Source data:
*-*-*

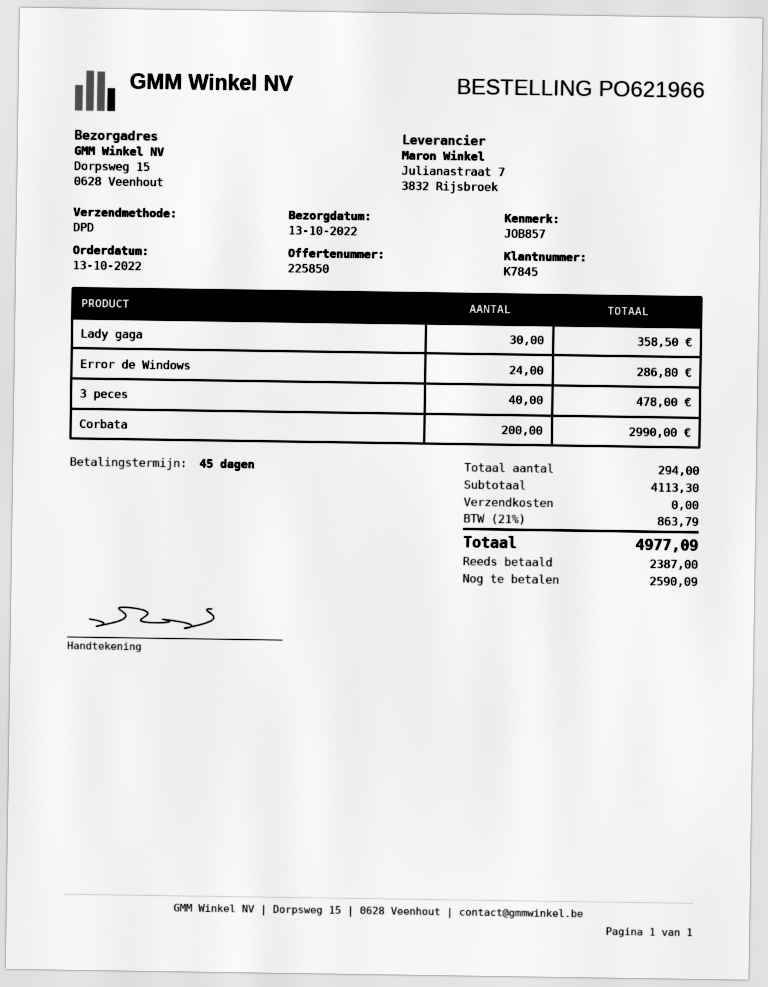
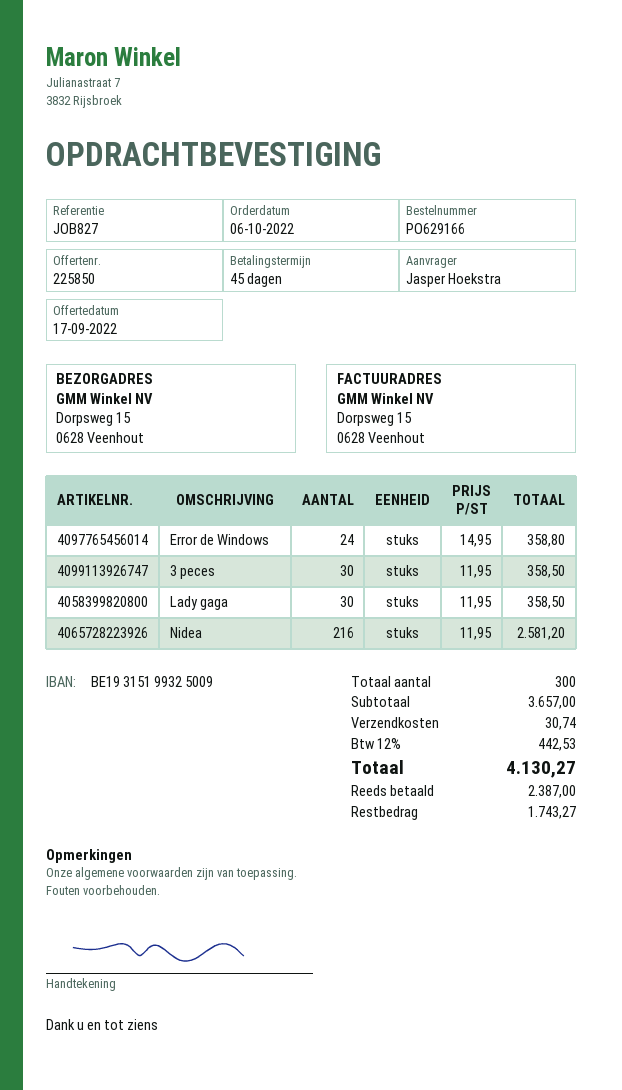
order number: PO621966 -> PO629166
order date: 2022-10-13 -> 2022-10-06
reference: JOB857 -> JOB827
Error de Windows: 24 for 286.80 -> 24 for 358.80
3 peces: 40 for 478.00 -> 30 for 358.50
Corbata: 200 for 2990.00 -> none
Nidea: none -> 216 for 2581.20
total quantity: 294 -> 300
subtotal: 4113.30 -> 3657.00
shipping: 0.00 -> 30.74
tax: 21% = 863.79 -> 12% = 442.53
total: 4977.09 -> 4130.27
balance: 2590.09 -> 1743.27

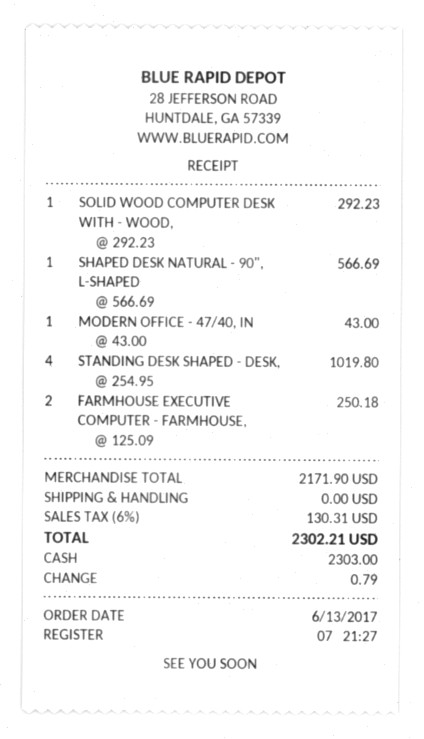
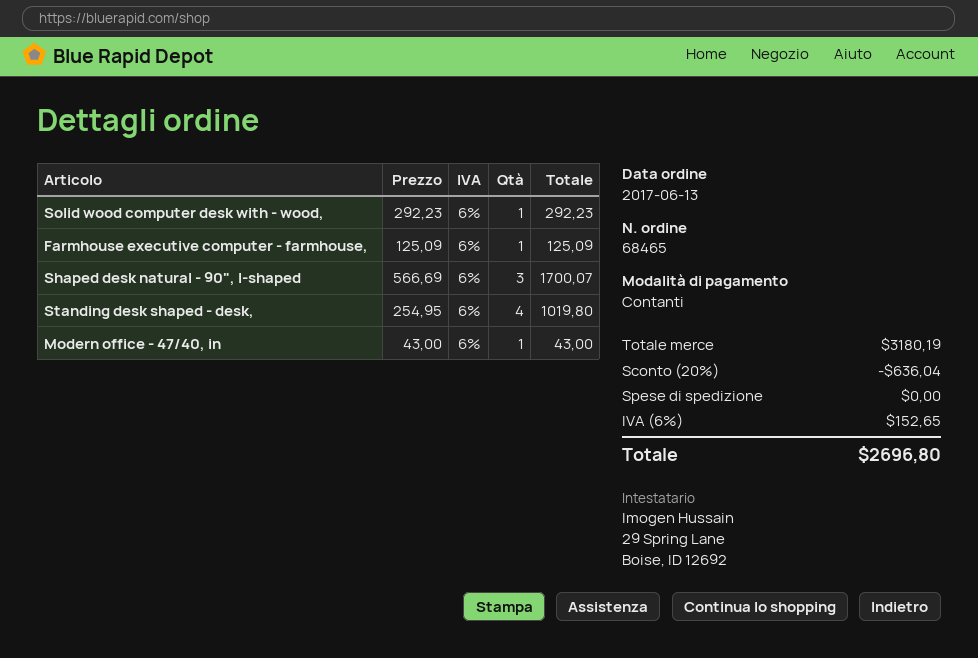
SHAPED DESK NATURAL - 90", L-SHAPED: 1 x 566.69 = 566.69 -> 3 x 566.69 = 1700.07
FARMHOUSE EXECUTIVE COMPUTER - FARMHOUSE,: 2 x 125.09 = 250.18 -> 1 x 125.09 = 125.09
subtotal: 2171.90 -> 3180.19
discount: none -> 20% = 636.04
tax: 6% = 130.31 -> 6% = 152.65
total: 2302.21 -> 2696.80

*-*-*

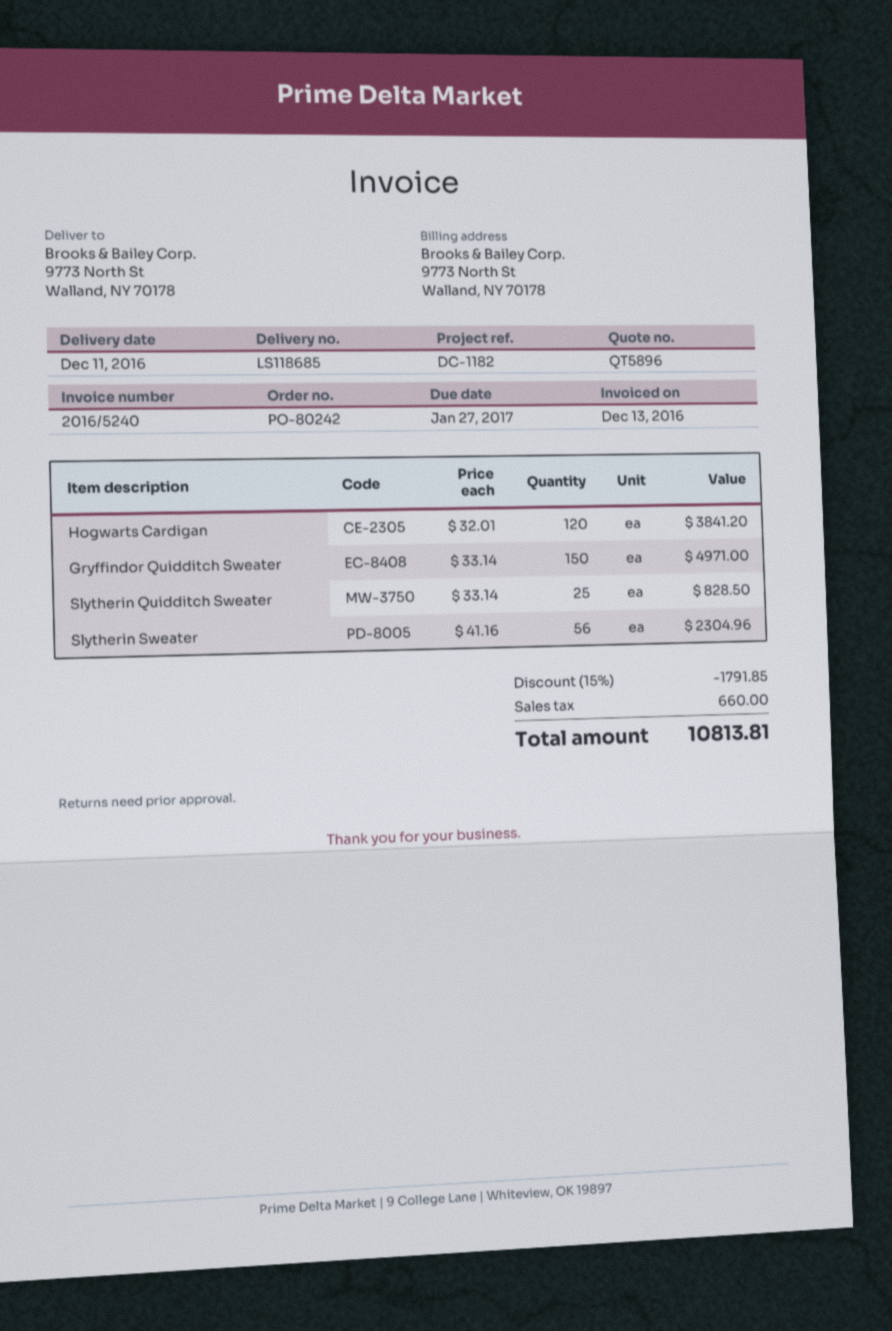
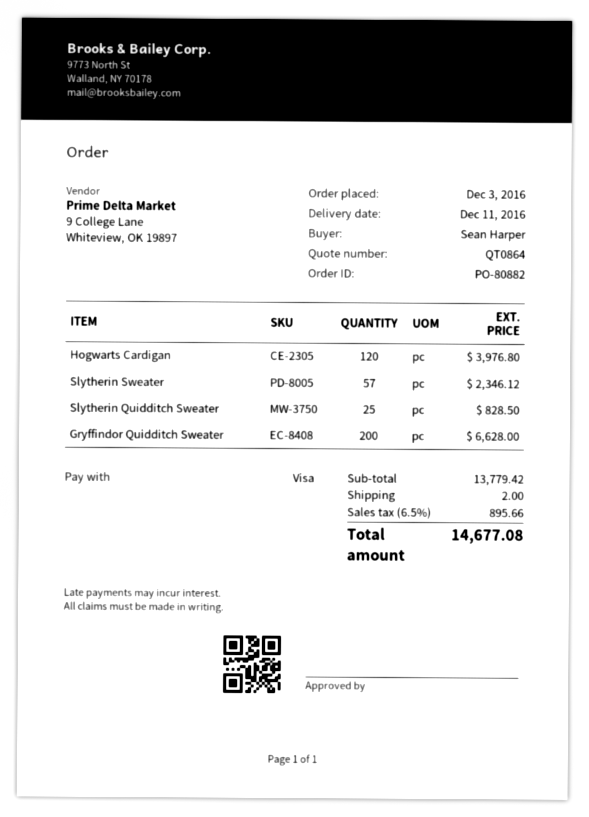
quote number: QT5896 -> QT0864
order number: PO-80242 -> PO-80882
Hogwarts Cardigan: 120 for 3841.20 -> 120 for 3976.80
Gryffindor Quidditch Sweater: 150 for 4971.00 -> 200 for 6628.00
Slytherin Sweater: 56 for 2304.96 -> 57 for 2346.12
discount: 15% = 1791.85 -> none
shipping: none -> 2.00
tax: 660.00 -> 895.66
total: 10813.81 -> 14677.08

*-*-*

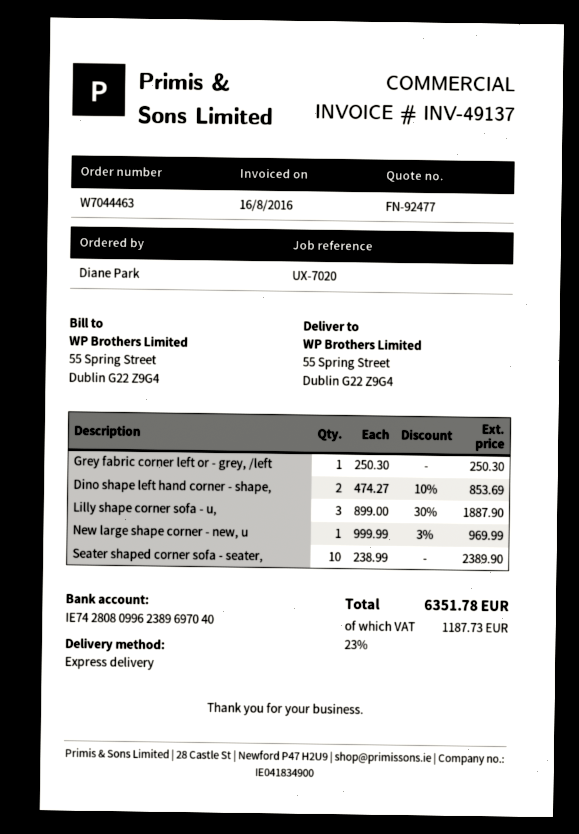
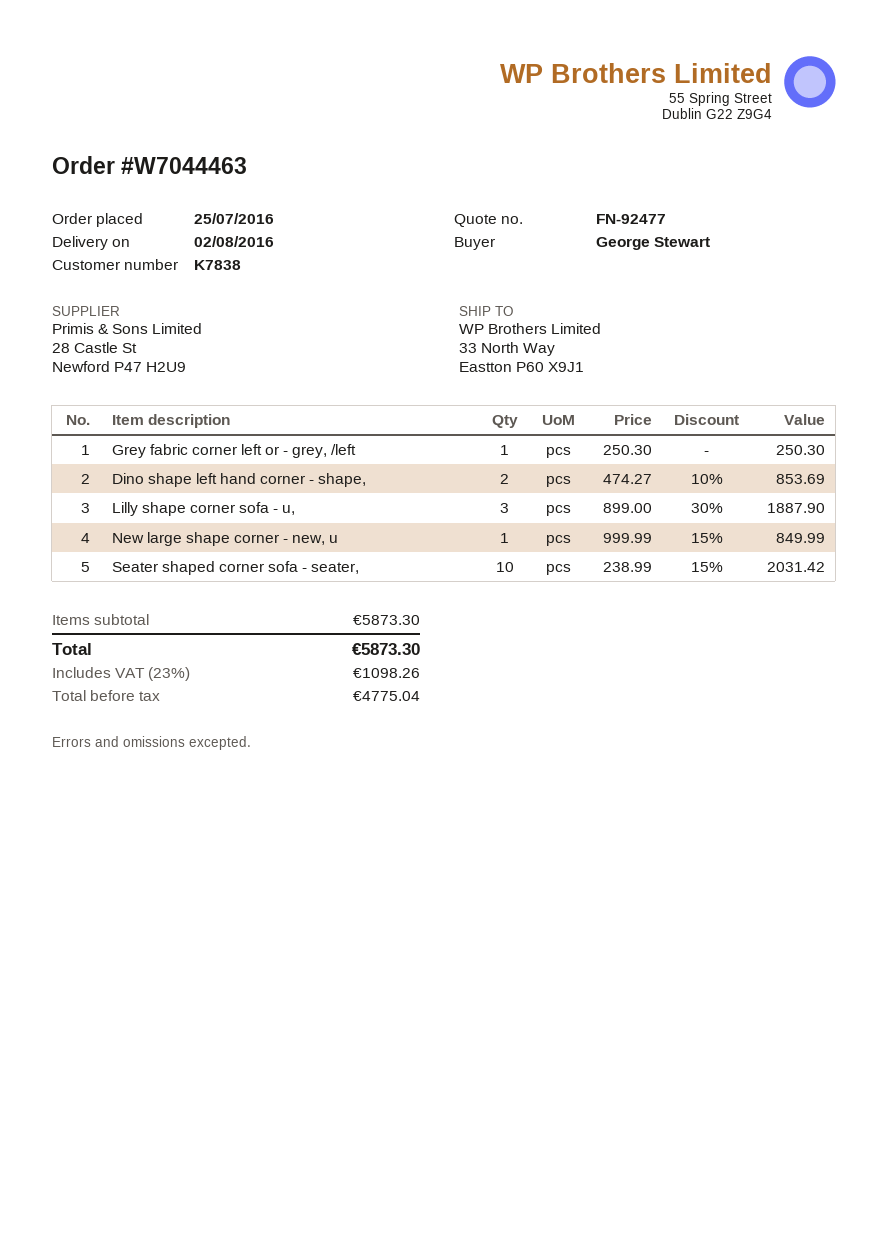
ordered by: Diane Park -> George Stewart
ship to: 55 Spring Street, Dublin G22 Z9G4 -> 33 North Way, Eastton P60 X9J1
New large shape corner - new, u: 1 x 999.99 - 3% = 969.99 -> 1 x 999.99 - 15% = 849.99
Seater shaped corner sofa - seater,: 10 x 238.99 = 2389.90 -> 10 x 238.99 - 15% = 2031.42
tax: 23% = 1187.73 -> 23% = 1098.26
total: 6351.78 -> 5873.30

*-*-*

• **WHAT YOU NEED TO DO**:
Pictures aside, print exactly the lines above starting with the one containing "shipping: 0.00 -> 30.74" and going on through the one containing "total: 2302.21 -> 2696.80".

• **SOLVED EXERCISE**:
shipping: 0.00 -> 30.74
tax: 21% = 863.79 -> 12% = 442.53
total: 4977.09 -> 4130.27
balance: 2590.09 -> 1743.27

SHAPED DESK NATURAL - 90", L-SHAPED: 1 x 566.69 = 566.69 -> 3 x 566.69 = 1700.07
FARMHOUSE EXECUTIVE COMPUTER - FARMHOUSE,: 2 x 125.09 = 250.18 -> 1 x 125.09 = 125.09
subtotal: 2171.90 -> 3180.19
discount: none -> 20% = 636.04
tax: 6% = 130.31 -> 6% = 152.65
total: 2302.21 -> 2696.80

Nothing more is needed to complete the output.